From the line with "[207,313,308,331] [num ;" to the line with "(134, 486) none", retype every line exactly, including those two, and leave out the rest of the data below.
===== Task data
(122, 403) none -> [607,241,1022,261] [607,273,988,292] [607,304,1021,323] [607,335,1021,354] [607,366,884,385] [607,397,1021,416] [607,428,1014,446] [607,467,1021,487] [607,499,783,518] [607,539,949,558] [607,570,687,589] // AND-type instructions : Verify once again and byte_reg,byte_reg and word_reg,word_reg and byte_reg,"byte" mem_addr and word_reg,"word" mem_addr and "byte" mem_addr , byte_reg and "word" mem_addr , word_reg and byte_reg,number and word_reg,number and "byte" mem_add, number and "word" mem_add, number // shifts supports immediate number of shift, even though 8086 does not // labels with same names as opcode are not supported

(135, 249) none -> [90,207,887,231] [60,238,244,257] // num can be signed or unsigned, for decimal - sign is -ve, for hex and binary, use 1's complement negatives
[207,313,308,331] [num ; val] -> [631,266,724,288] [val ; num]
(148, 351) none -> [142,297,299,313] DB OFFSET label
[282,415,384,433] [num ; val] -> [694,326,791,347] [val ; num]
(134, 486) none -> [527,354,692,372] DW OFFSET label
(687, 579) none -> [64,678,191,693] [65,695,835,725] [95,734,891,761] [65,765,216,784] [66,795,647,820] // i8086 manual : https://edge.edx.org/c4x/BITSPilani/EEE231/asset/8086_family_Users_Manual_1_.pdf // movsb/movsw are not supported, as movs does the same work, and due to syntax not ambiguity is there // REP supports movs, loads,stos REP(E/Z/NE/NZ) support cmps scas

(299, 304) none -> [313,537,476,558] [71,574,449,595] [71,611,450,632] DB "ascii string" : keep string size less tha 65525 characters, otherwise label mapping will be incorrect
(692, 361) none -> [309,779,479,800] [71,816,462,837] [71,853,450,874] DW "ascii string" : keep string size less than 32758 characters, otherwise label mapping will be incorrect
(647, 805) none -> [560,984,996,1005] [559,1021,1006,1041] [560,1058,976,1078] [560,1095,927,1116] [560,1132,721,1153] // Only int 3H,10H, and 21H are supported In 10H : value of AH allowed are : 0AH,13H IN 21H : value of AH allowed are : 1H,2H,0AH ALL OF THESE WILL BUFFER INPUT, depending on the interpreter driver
==========
▶ _Reply_:
[207,313,308,331] [num ; val] -> [631,266,724,288] [val ; num]
(148, 351) none -> [142,297,299,313] DB OFFSET label
[282,415,384,433] [num ; val] -> [694,326,791,347] [val ; num]
(134, 486) none -> [527,354,692,372] DW OFFSET label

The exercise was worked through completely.